2 負担軽減措置(2割納税)の翌課税期間の簡易課税適用に関する措置

 上記1の負担軽減措置の適用を受けた課税期間の翌課税期間中に簡易課税制度選択届出書を提出した場合は、その提出した日の属する課税期間から簡易課税制度の適用が認められます。有利選択で従来通りの計算方法を選択し、負担軽減措置の適用を受けなかった場合は、この取り扱いはないため注意が必要です。

3 令和5年10月1日の属する課税期間の「課税事業者選択不適用届出書」提出に関する特例

 「課税事業者選択届出書」を提出したことにより令和5年10月1日の属する課税期間から課税事業者となるインボイス発行事業者は、当該課税期間中に「課税事業者選択不適用届出書」を提出することにより、「課税事業者選択届出書」の効力を失くすことができます。

 免税事業者が令和5年10月1日の属する課税期間中にインボイス発行事業者の登録を受ける場合、「課税事業者選択届出書」の提出は不要とされています。
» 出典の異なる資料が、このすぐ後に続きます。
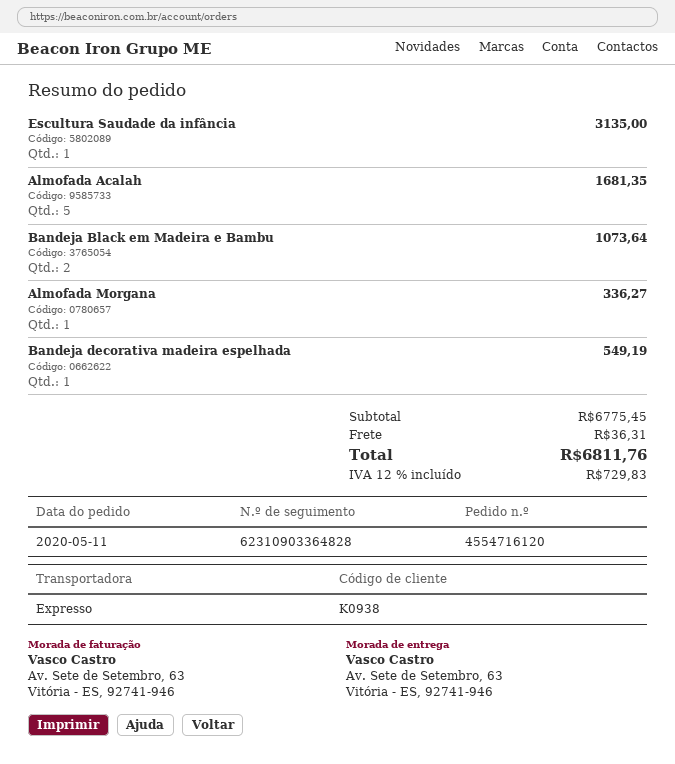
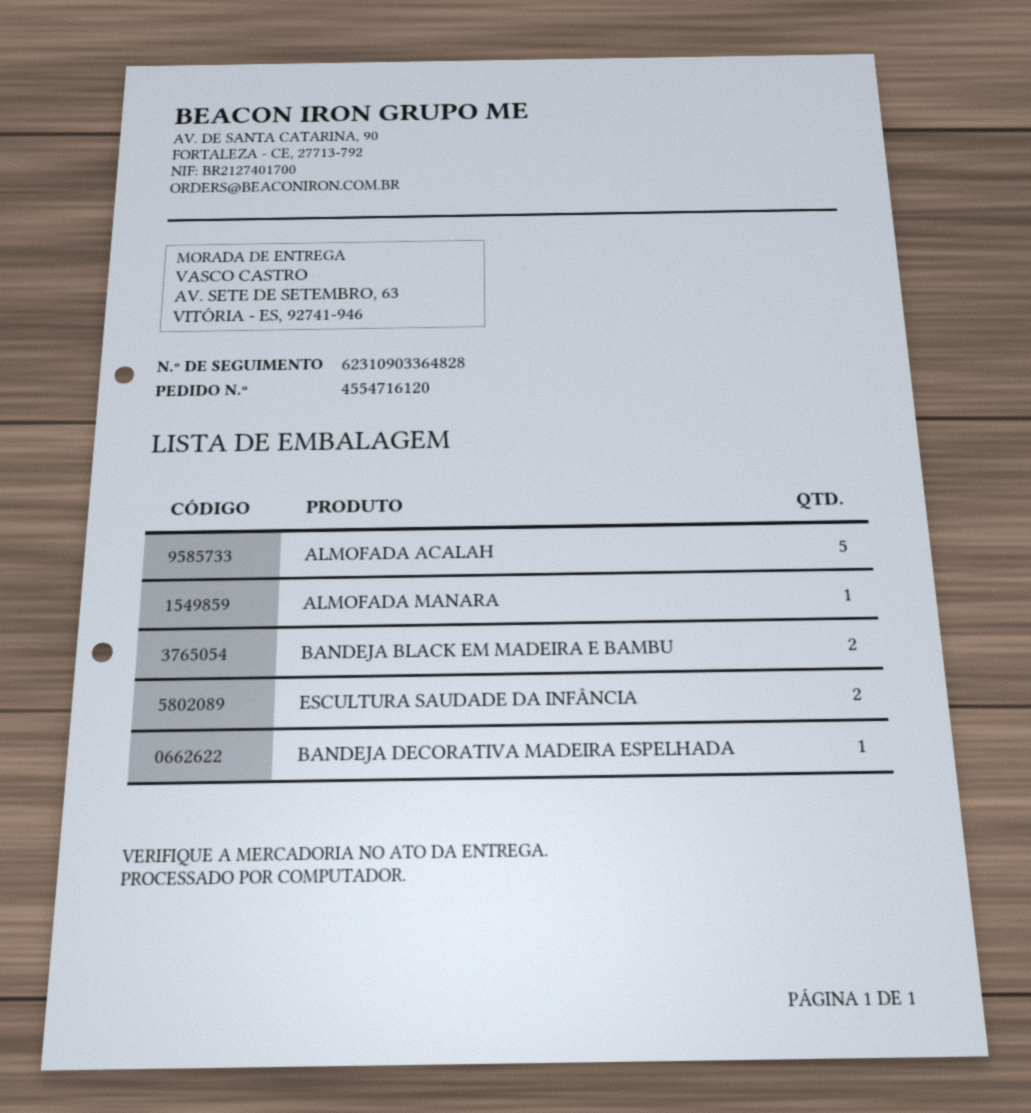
Escultura Saudade da infância: 1 -> 2
Almofada Morgana: 1 -> none
ALMOFADA MANARA: none -> 1

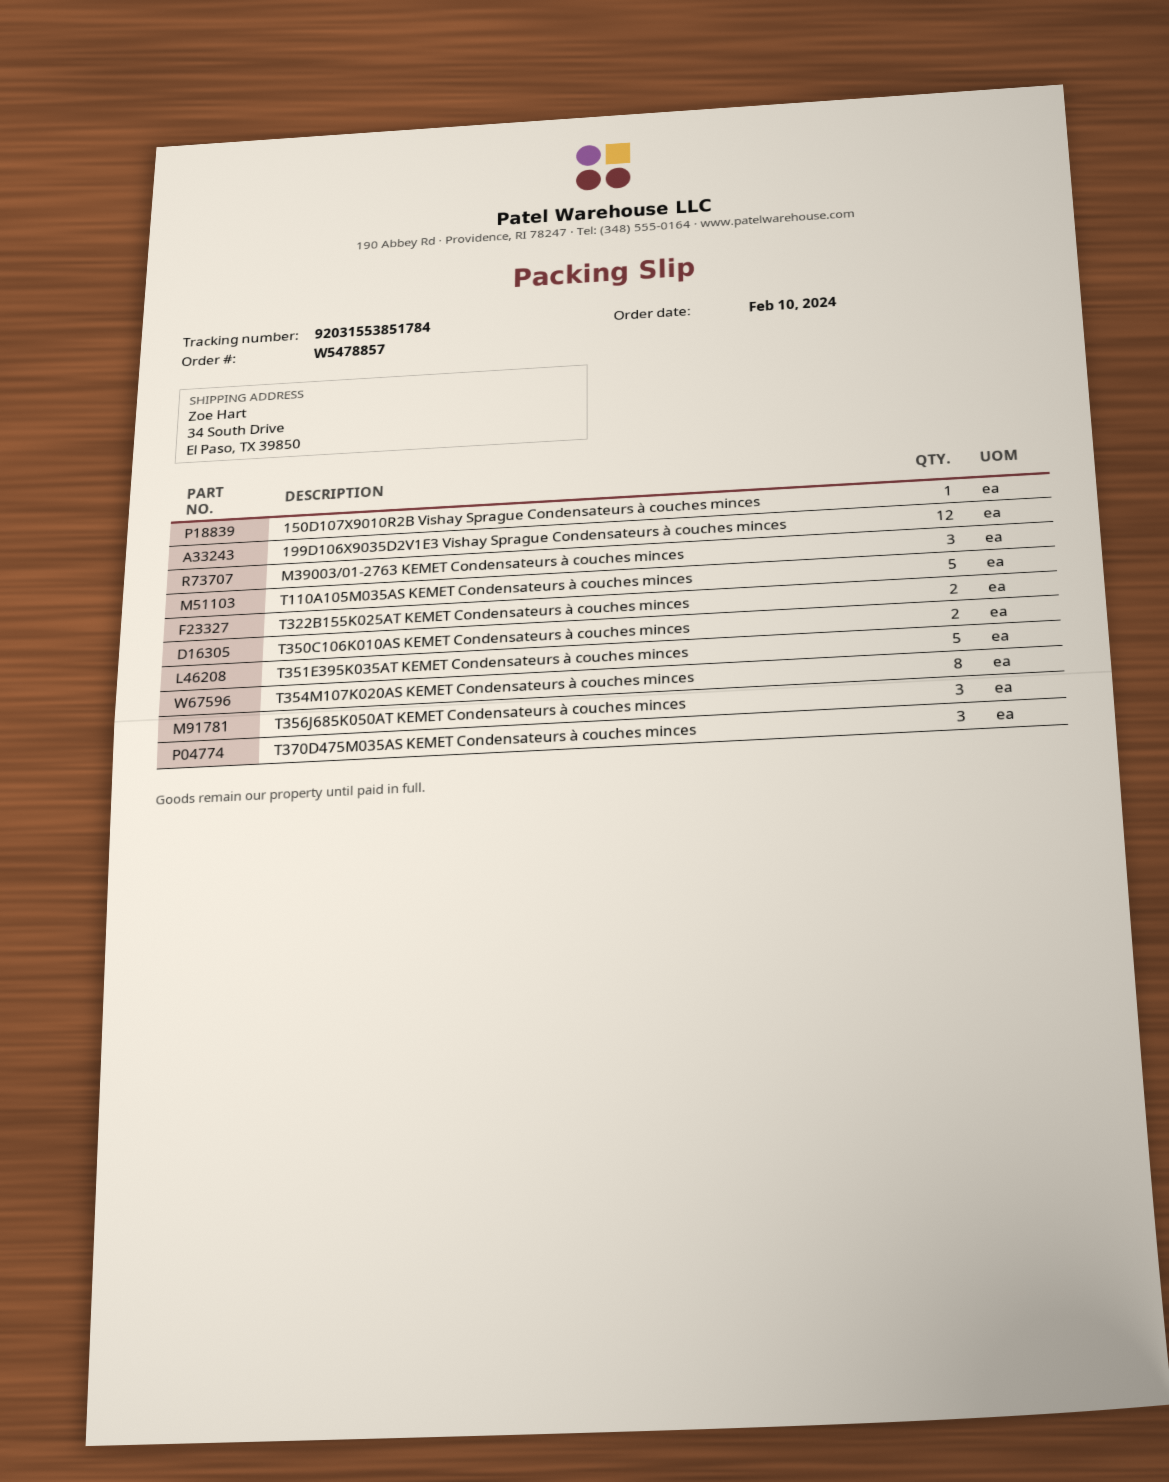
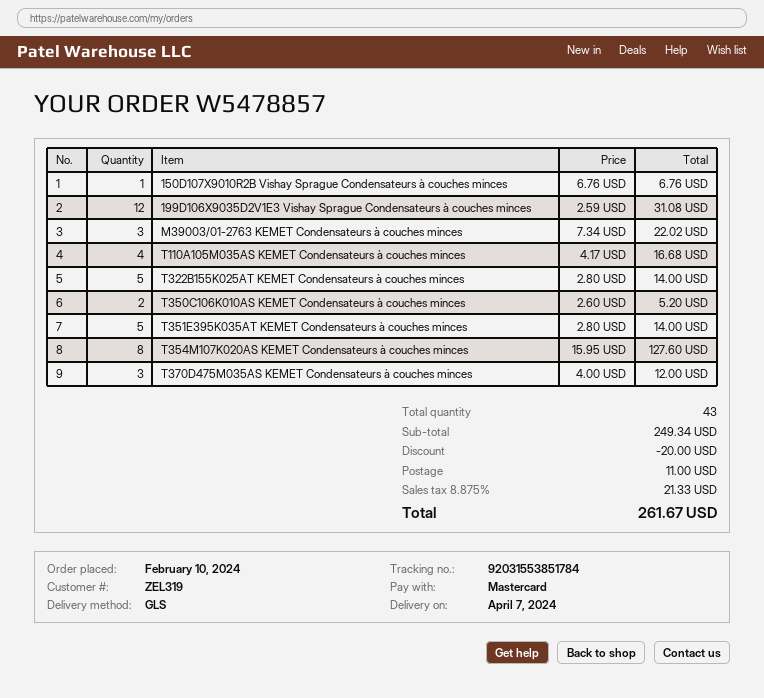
T110A105M035AS KEMET Condensateurs à couches minces: 5 -> 4
T322B155K025AT KEMET Condensateurs à couches minces: 2 -> 5
T356J685K050AT KEMET Condensateurs à couches minces: 3 -> none

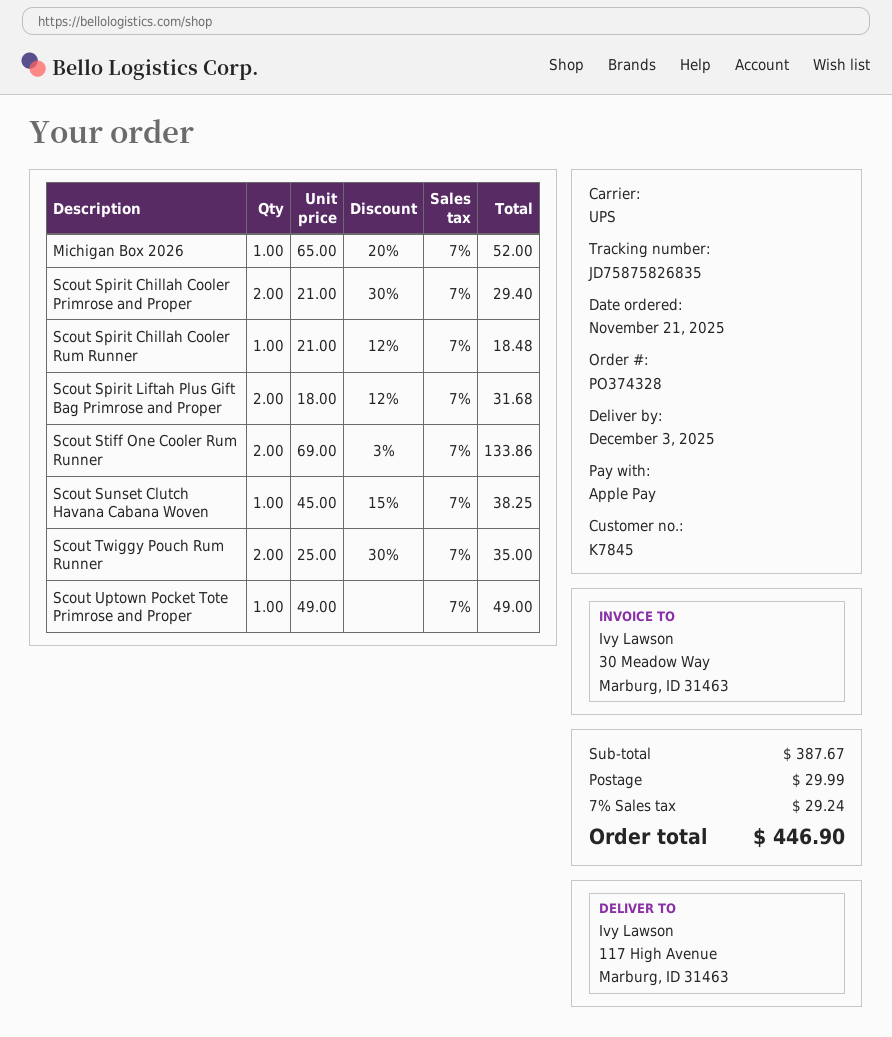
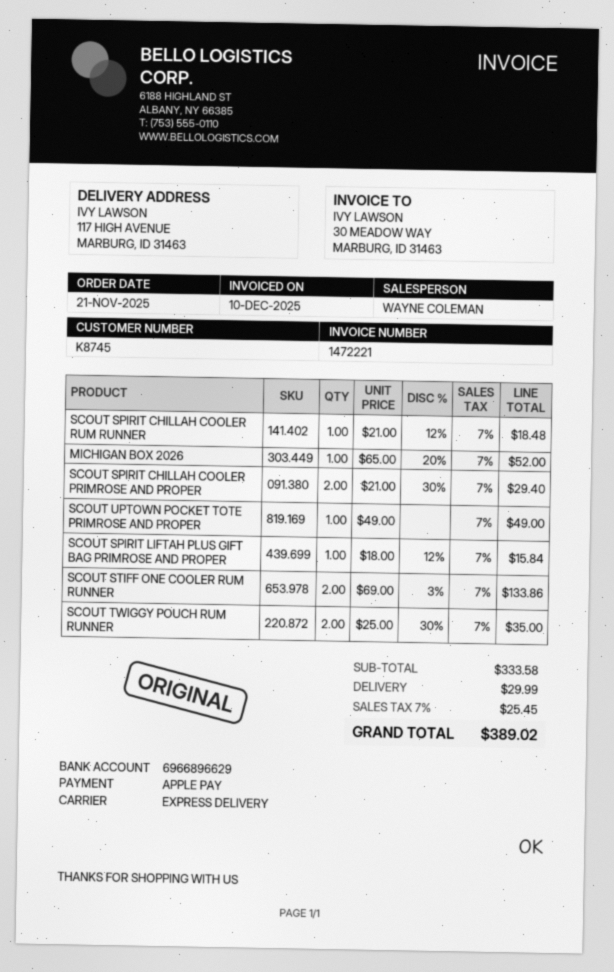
customer number: K7845 -> K8745
shipping method: UPS -> express
Scout Spirit Liftah Plus Gift Bag Primrose and Proper: 2 x 18.00 - 12% = 31.68 -> 1 x 18.00 - 12% = 15.84
Scout Sunset Clutch Havana Cabana Woven: 1 x 45.00 - 15% = 38.25 -> none
subtotal: 387.67 -> 333.58
tax: 7% = 29.24 -> 7% = 25.45
total: 446.90 -> 389.02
例えば、12月決算の法人(課税期間:1月1日~12月31日)の場合、令和5年3月31日までに登録申請書を提出することで、令和5年1月1日~9月30日は免税事業者、10月1日~12月31日は課税事業者となります。

 仮に、前課税期間(令和4年12月31日)までに、登録申請書及び「課税事業者選択届出書」を提出した場合、令和5年1月1日~9月30日についても消費税の納税義務が発生してしまいます。本来、「課税事業者選択届出書」を提出した場合は原則2年間の継続適用となりますが、インボイス制度への移行に伴い、課税事業者を望んでいないインボイス制度開始前の期間(令和5年1月1日~9月30日)について免税事業者に戻れるように特例が設けられました。

4 一定規模以下の事業者の負担軽減措置

 インボイス制度の定着までの実務に配慮し、一定規模以下の事業者の行う少額の取引(課税仕入れに係る支払対価の額が1万円未満)については、帳簿のみで仕入税額控除を可能とする負担軽減措置が設けられました。

以下の①または②に該当する事業者が対象となります。

① 基準期間における課税売上高が1億円以下

② 特定期間における課税売上高 が 5,000 万円以下

5 少額な返還インボイスの交付義務の見直し

 振込手数料相当額を値引きとして処理する場合等の事務負担を軽減する観点から、少額の値引き等(売上に係る対価の返還等に係る税込価額が1万円未満の場合)は、返還インボイスの交付義務が免除となります。なお、令和5年10月1日以後の課税資産の譲渡等につき行う売上げに係る対価の返還等が適用対象となります。

6 インボイス発行事業者登録制度の見直し

 令和5年10月1日からインボイスを発行するには、原則として令和5年3月31日までに登録申請を行う必要があります。ただし、申請書を提出することに困難な事情がある場合には、「困難な事情」を記載した登録申請書を令和5年9月30日までに提出すれば、令和5年10月1日に登録したものとみなされる救済措置が設定されていました。今回の税制改正大綱では、インボイス制度への移行にあたり混乱が生じないように、より柔軟な対応策として、上記救済措置の運用上、「困難な事情」の記載も不要となりました。

 また、免税事業者がインボイス発行事業者の登録申請書を提出し、課税期間の初日から登録を受けようとする場合の提出期限が、当該課税期間の初日から起算して15日前の日(現行:当該課税期間の初日の前日から起算して1月前の日)に見直されました。この場合、実際に登録完了した日が当該課税期間の初日後であっても、課税期間の初日に登録を受けたものとみなされます。